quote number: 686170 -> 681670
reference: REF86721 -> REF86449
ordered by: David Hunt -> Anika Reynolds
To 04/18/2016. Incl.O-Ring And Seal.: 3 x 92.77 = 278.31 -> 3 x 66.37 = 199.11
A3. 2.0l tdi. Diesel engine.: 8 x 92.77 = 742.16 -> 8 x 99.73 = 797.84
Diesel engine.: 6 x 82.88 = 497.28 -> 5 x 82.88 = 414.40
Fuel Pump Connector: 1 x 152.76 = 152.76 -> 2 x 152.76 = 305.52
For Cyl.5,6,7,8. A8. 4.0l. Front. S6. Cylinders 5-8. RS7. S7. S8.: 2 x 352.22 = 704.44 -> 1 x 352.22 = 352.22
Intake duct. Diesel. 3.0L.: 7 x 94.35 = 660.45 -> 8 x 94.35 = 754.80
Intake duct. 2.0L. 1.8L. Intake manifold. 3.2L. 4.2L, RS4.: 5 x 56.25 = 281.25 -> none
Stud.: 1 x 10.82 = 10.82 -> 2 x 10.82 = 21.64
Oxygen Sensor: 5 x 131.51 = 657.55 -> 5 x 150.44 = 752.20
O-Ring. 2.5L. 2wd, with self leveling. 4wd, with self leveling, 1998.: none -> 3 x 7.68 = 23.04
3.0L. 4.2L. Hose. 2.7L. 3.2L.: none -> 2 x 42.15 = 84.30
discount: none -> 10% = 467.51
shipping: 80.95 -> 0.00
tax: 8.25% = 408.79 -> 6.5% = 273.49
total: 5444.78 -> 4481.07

==

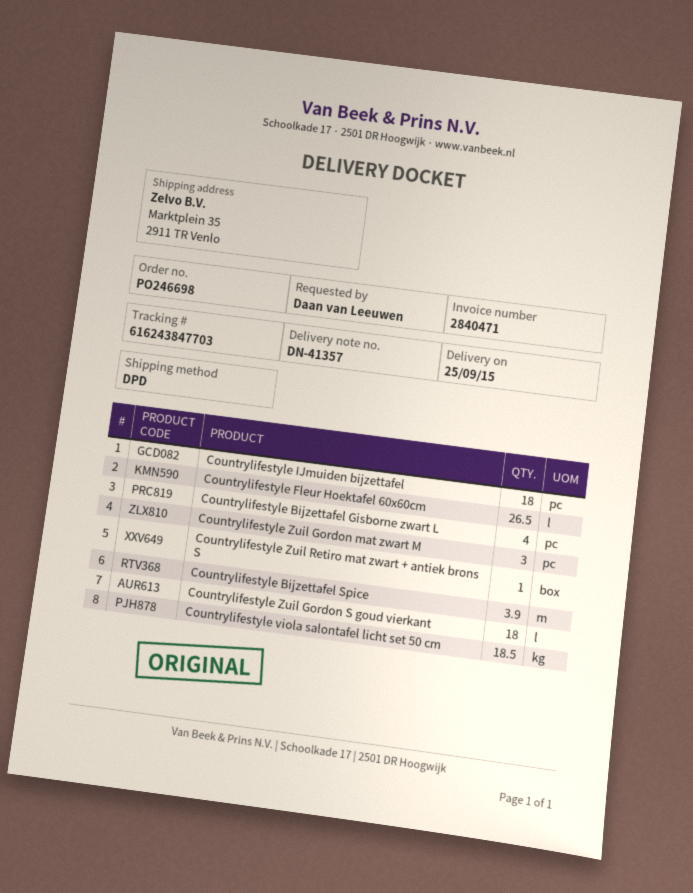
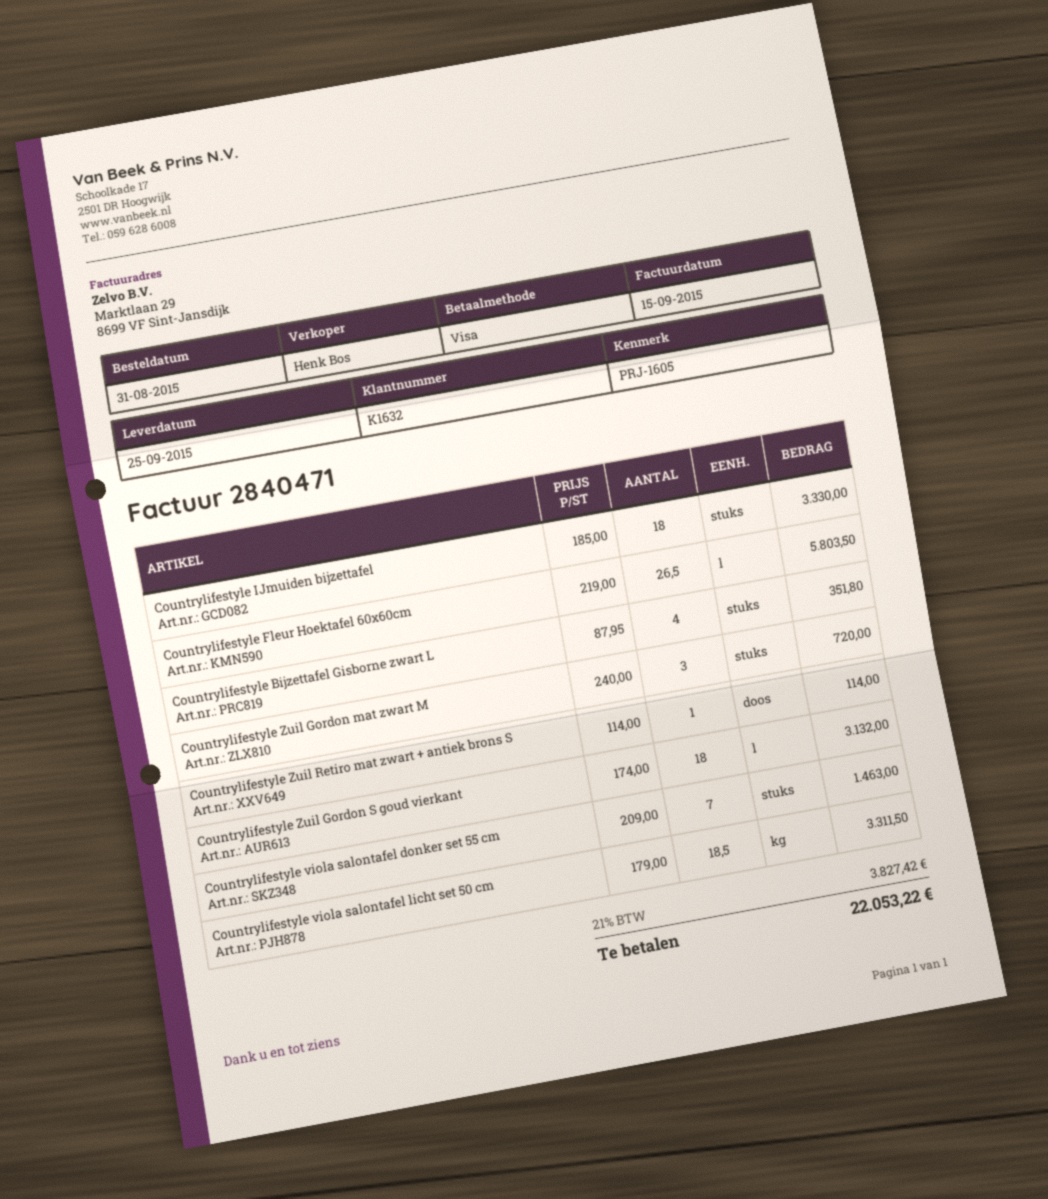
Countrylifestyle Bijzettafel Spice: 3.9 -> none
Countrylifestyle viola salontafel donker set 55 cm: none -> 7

● Task details: Restate word for word the entries above, starting at the line with "Intake duct. Diesel." and ending at the line with "Oxygen Sensor: 5", inclusive, and no others.

● Answer section:
Intake duct. Diesel. 3.0L.: 7 x 94.35 = 660.45 -> 8 x 94.35 = 754.80
Intake duct. 2.0L. 1.8L. Intake manifold. 3.2L. 4.2L, RS4.: 5 x 56.25 = 281.25 -> none
Stud.: 1 x 10.82 = 10.82 -> 2 x 10.82 = 21.64
Oxygen Sensor: 5 x 131.51 = 657.55 -> 5 x 150.44 = 752.20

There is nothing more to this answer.